Sound Therapy in the Treatment of Dyslexia, ADD/ADHD, Delayed Speech, and Autism Spectrum Disorders.

Today more and more parents are looking for non pharmaceutical treatments for the increasing levels of learning difficulties affecting their children. Creating a toxin free environment is of vital importance so that growing children do not become overloaded with chemicals that the liver cannot process. Early exposure to chemicals is being linked to developmental delays and learning disorders.
In addition to good nutrition and assistance with detoxification, a very important aspect of treatment, too often overlooked by learning difficulty specialists is treatment through auditory retraining, or Sound Therapy. This treatment is now available as a home based therapeutic listening program which assists listening, brain function and language development. Evidence points to the potential benefit of Sound Therapy in counteracting today’s environmental assaults on the developing child. Dr Veira Scheibner, who is well known for her extensive research in the vaccination field, suggests that Sound Therapy is an important treatment to assist the child’s brain to recover from the damage caused by vaccination or other environmental toxins.

Why the ear

Dr Tomatis the ear specialist and originator of Sound Therapy said “We read with our ears.” This theory is founded upon the fact that the ear is the only primary sense organ which is registered at all three levels of the brain, the brain stem, mid brain and cortex. In contrast the visual sense is seated only in the cortex. It is for this reason that Tomatis believed that perceptual problems often need to be addressed through the auditory function.

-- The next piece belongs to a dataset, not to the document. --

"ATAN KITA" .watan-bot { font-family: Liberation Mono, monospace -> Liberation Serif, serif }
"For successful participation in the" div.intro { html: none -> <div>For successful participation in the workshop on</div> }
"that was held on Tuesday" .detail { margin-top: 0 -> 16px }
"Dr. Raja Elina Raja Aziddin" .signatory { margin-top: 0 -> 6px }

Julia, Dive, a tutor specialising in Sound Therapy explains the importance of listening when a child is learning to read: “if children can’t hear the sounds, if they can’t relate a sound to the symbol, then they have trouble having it register in their head and then relating that sound again to that symbol next time they see it. They need to able to understand, see the letter, hear the letter and reproduce the sound of that letter next time they see it. And then they need to be able to blend that letter in with all the other letters that form a word and be able to reproduce that sound again. And Sound Therapy, I think actually helps that process of what happens after the sound goes into the head and then where it goes inside your brain and what your brain does with it and how it spits it back out again at the other side.”

For this complex decoding process to occur, millions of brain connections are needed. Susan Greenfield, a leading educator on the human brain, explains that axons and dendrites, the tiny filaments which enable communication between the neurones, are created in response to stimulation of the brain. This stimulus could simply be from thinking about something of interest, or it could be a sound, particularly a high frequency sound. Dr Alfred Tomatis who developed the Sound Therapy program in the 1950s, made crucial discoveries on the neurological and psychological fronts. These included the fact that the brain needs a concentrated input of high frequency sound in order to function at maximum potential, and that the baby’s brain develops much of its basic structure from hearing language while still in utero. The growing foetus actually hears the mothers voice.

Dr Veira Scheibner explains that Sound Therapy creates new brain connections, restoring some of the damage done by vaccination. Once the nutritional and detoxification aspects have been addressed, many practitioners believe Sound Therapy is an important tool for restoring neurological functioning.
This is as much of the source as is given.